Who do you feel would be your ideal reader? Someone who can still remember losing themselves in fairytales, someone who believes in happily ever after (or who likes the escapism of books about it), someone who likes to be made to laugh and cry and someone who likes to be entertained rather than have their grey matter fried by fancy language and philosophical questions!
What do you plan to write next? I’m currently taking my own advice and writing the book that I feel compelled to write (I call it Project B) even though I don’t have a publisher for it and my agent only knows the sketchiest of details about it. I’m getting a huge kick from writing something just for me that isn’t under contract. I’d love it to be published, of course I would, but that’s not why I’m writing it. I’ve also started to think about my third chick lit book and am spending time daydreaming about the main character and all the obstacles I’m going to throw at her.
What would you like for Christmas this year? Love and laughter. You can’t ask for more than that.
What are you top 3 favourite Christmas-themed films? Oooh, great question! 1: Scrooged. 2: It’s a Wonderful Life. 3: Miracle on 34thStreet.

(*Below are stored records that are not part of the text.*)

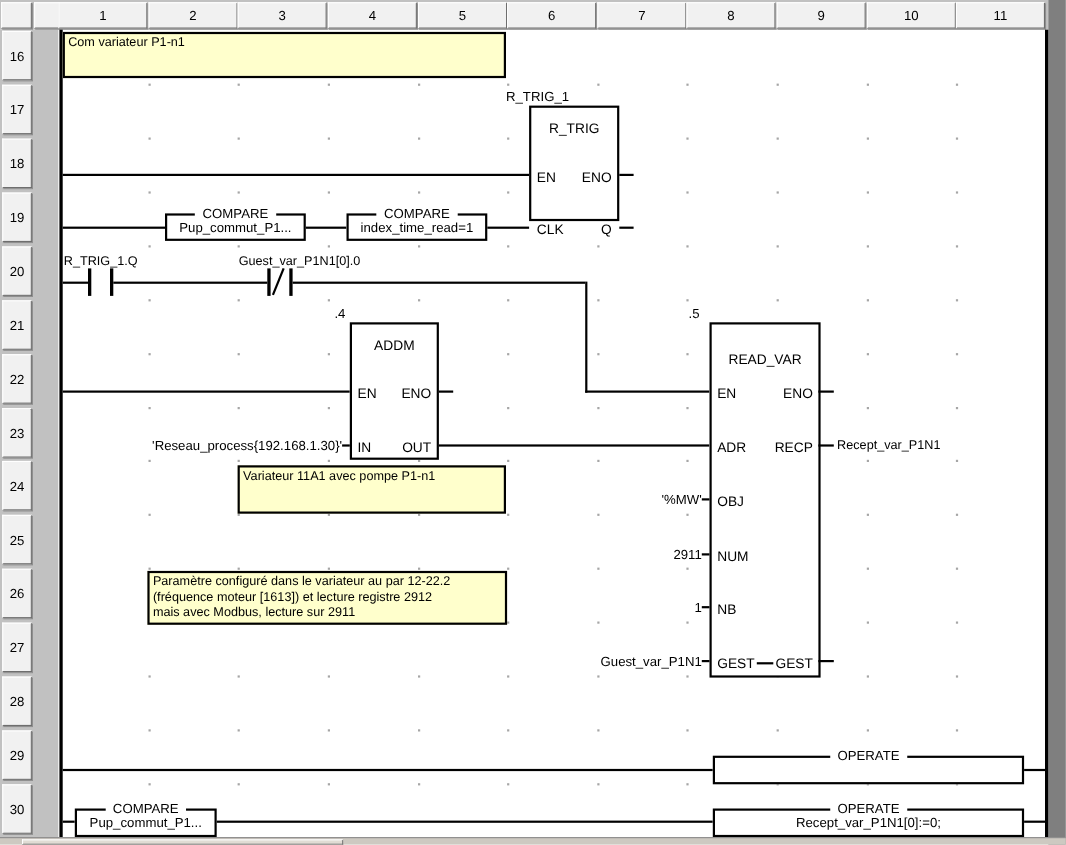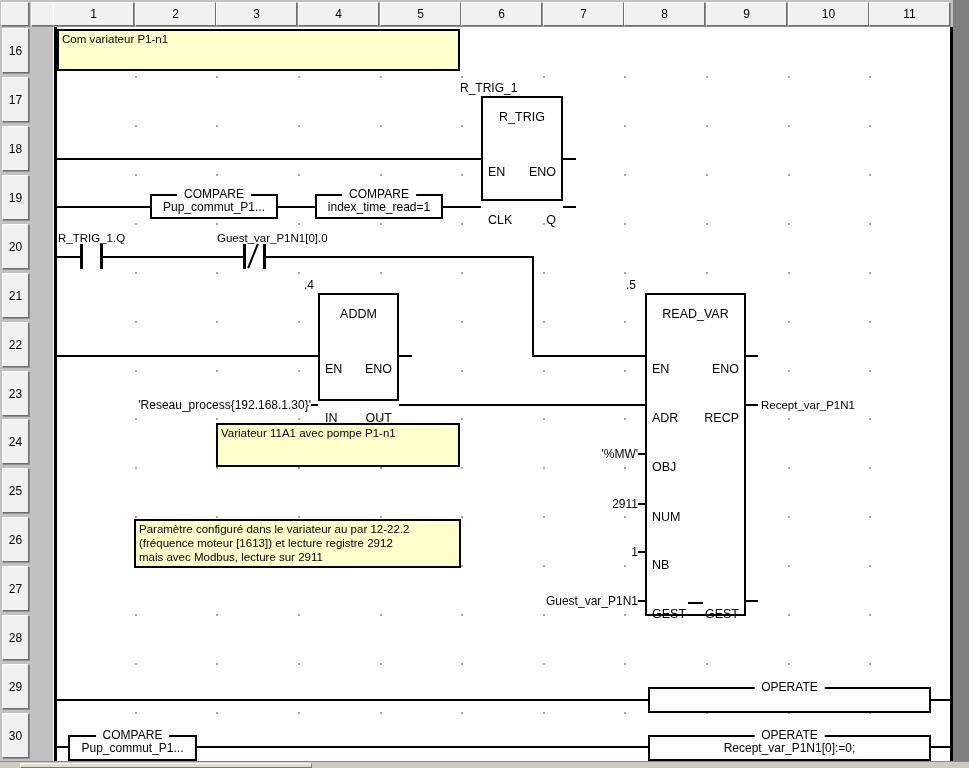"EN" .pin { margin-top: 11px -> none }
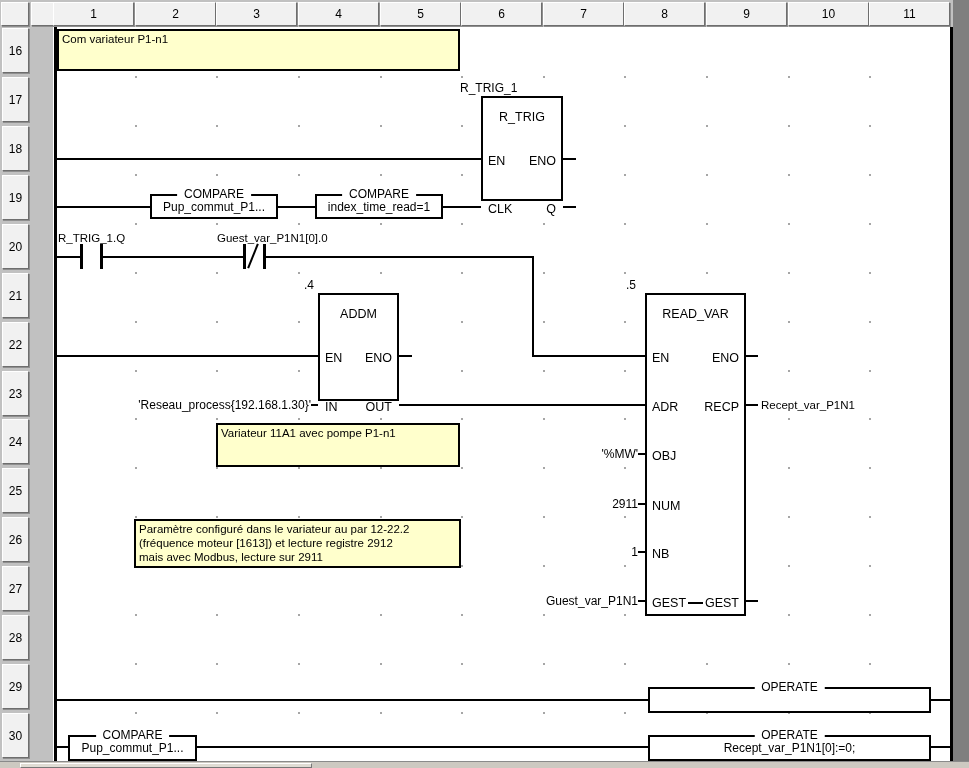"ADDM" div.fb { height: 108px -> 125px }
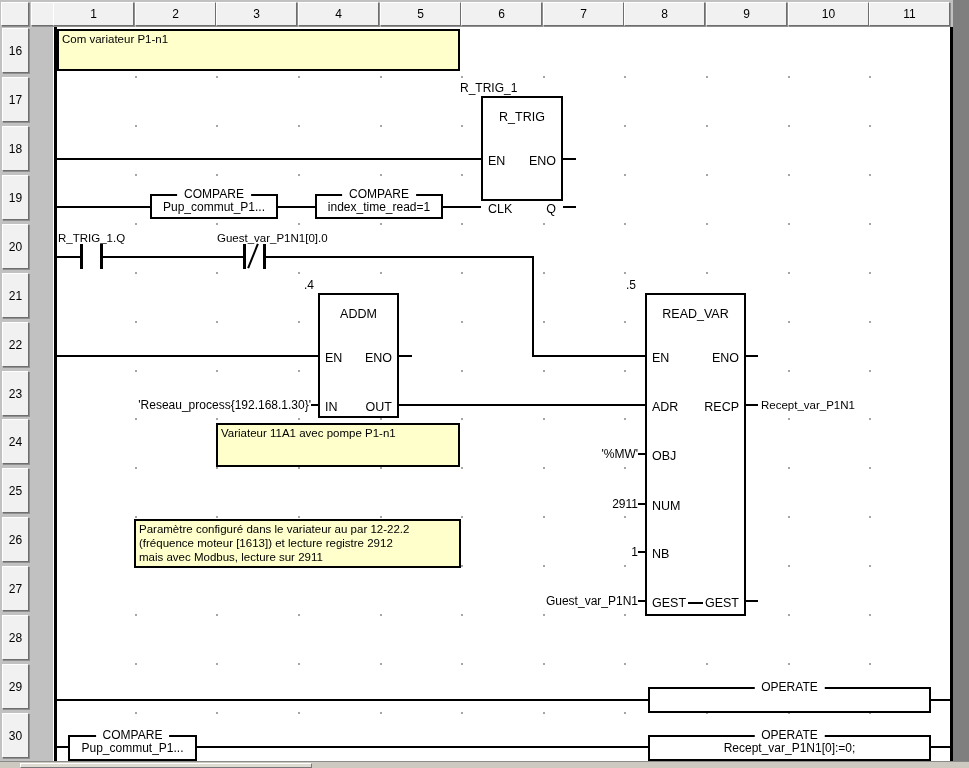"READ_VAR" div.fb-title { top: 12px -> 25px }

And, finally, (with the skillful smoothness of the finest of interviewers) do you in any way know Simon Cowell? No but I know a TV executive who works for ITV. He might know him…

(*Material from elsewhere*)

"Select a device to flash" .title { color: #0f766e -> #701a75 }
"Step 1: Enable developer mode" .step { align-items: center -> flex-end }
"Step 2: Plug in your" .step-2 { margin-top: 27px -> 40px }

I’ve a copy of ‘Home for Christmas’ by Cally Taylor to give away. Simply leave a ‘please pick me’ comment by 3pm (GMT) November 14, then I’ll pop all names in a mug and ask a small child to select a winner. This competition is open to all.
About the author: Cally Taylor lives in Bristol with her boyfriend and their ridiculously large DVD/book/music collection. She shares her ‘study’ with the washing machine and ironing board and writes her novels in any spare moments she can squeeze in between the day job and her social network addiction . She started writing fiction in 2005 and her short stories have won several awards and been published by a variety of women’s magazines. Her debut novel ‘Heaven Can Wait’ has been translated in 13 languages and was voted ‘Debut Novel of the Year’ by chicklitreviews.com and chicklitclub.com. Home for Christmas is her second novel. You can find out more about Cally by visiting her website or blog, or by following her on Twitter and Facebook.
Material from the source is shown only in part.